# Arithmetic Associativity – Not So Fast 7

Posted by **Loren Shure**,

Arithmetic is associative, right? Well, in the world of paper and pencil, where you can often do calculations exactly, that can be true. However, in the computing world, where real numbers can't always be represented exactly because of working with finite precision datatypes, it turns out that you can't depend on the arithmetic to behave the way you were taught in grade school.

### Contents

#### Let's Do Some Math

Suppose I want to check the following:

$$ \sqrt {2} = 2/\sqrt {2} $$

I can do this analytically using the Symbolic Math Toolbox.

symsqrt2 = sqrt(sym(2)); shouldBeZero = symsqrt2 - 2/symsqrt2

shouldBeZero = 0

Now let's perform the same calculation numerically.

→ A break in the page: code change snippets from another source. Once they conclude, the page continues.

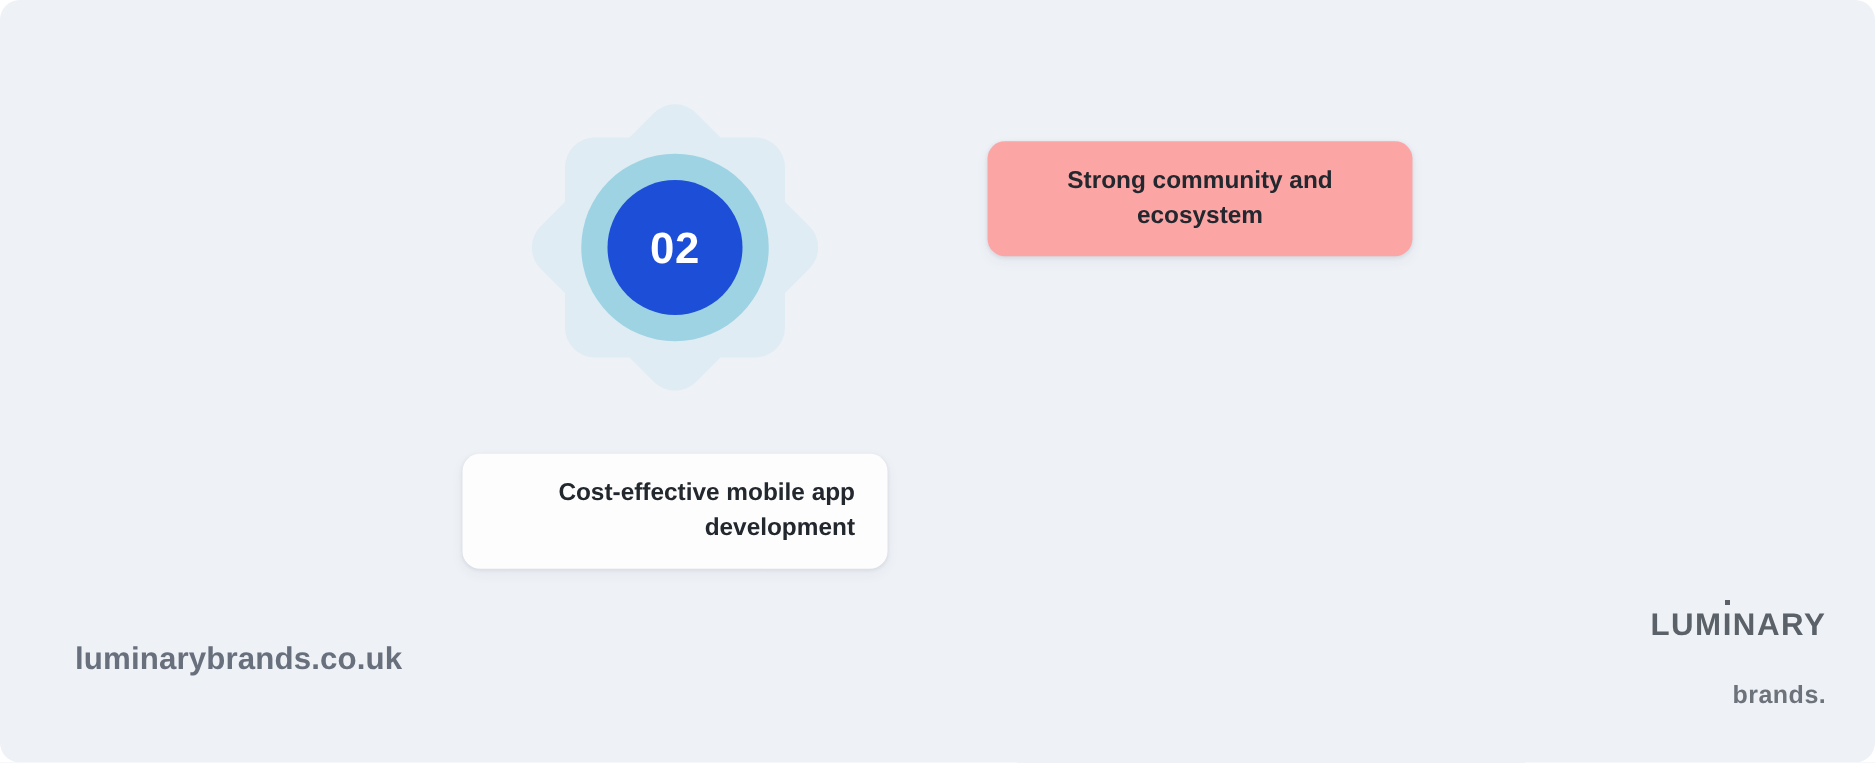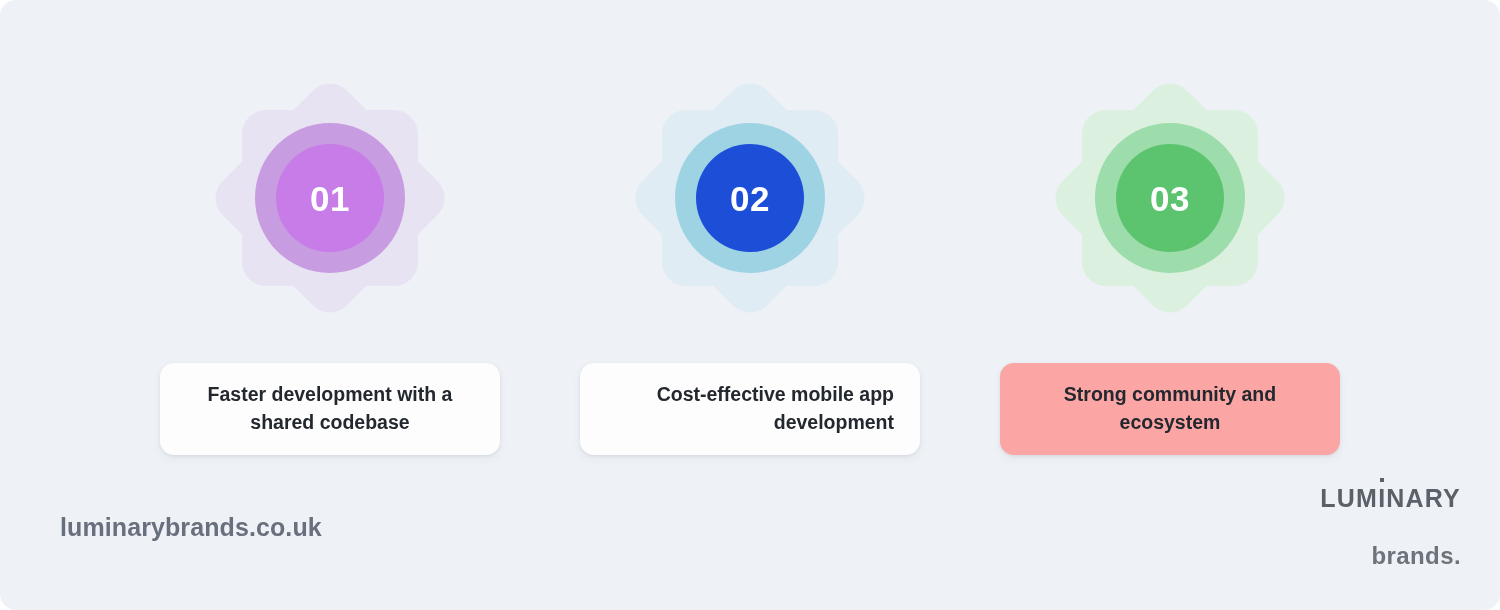"01" div.column { html: <div> <div> <div></div> <div></div> <div></div> <div> <span>01</span> </div> </div> <div> <div>Faster development with a shared codebase</div> </div> </div> -> none }
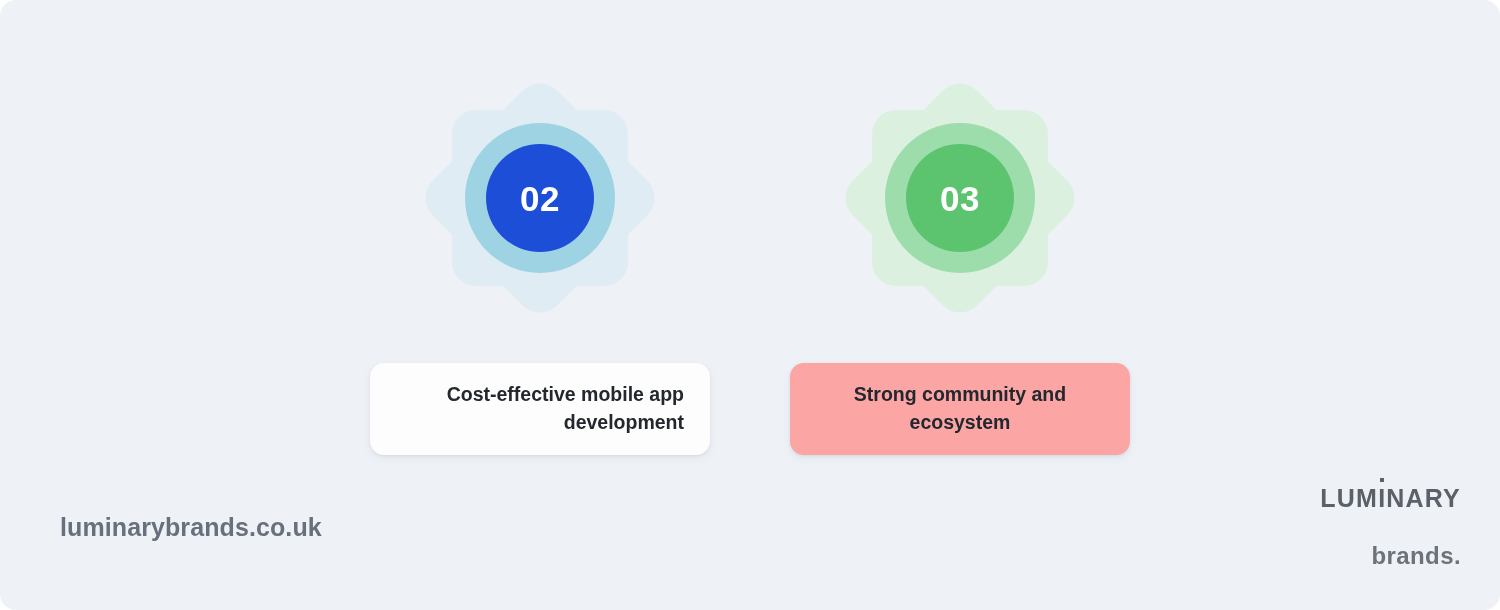"03" div.badge { html: <div> <div></div> <div></div> <div></div> <div> <span>03</span> </div> </div> -> none }
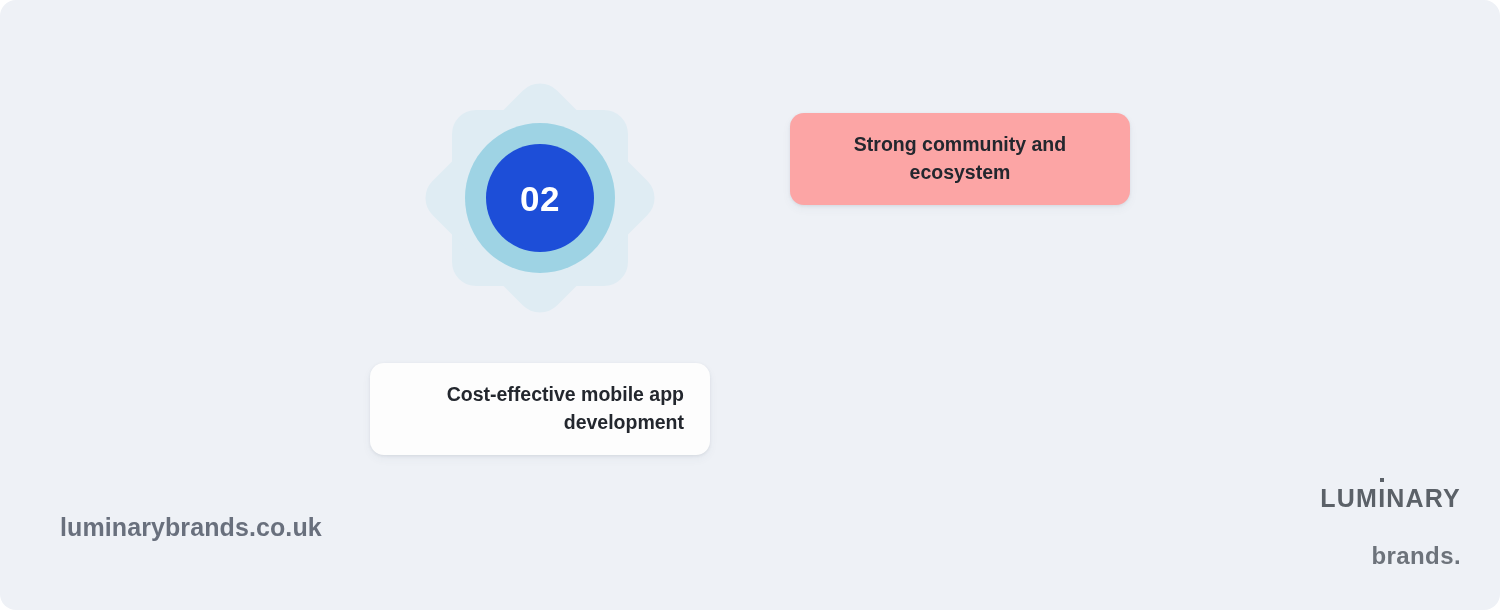"brands." .logo-bottom { font-size: 24px -> 20px }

mightBeZero = sqrt(2) - 2/sqrt(2)

mightBeZero = 2.2204e-16

What is happening here is that we are seeing the influence of the accuracy of floating point numbers and calculations with them. I discussed this in an earlier post as well.

#### Let's Try Another Example

Now let's try something a little different. First, let's find out what the value of `eps` is for %sqrt {2}%. This should be the smallest (in magnitude) floating point number which, when added to %sqrt {2}%, produces a number different than %sqrt {2}%.

sqrt2eps = eps(sqrt(2))

sqrt2eps = 2.2204e-16

Next, we want a number smaller in magnitude than this to play with. I'll use half its value.

halfsqrt2eps = sqrt2eps/2

halfsqrt2eps = 1.1102e-16

And now let's calculate the following expressions, symbolically and numerically.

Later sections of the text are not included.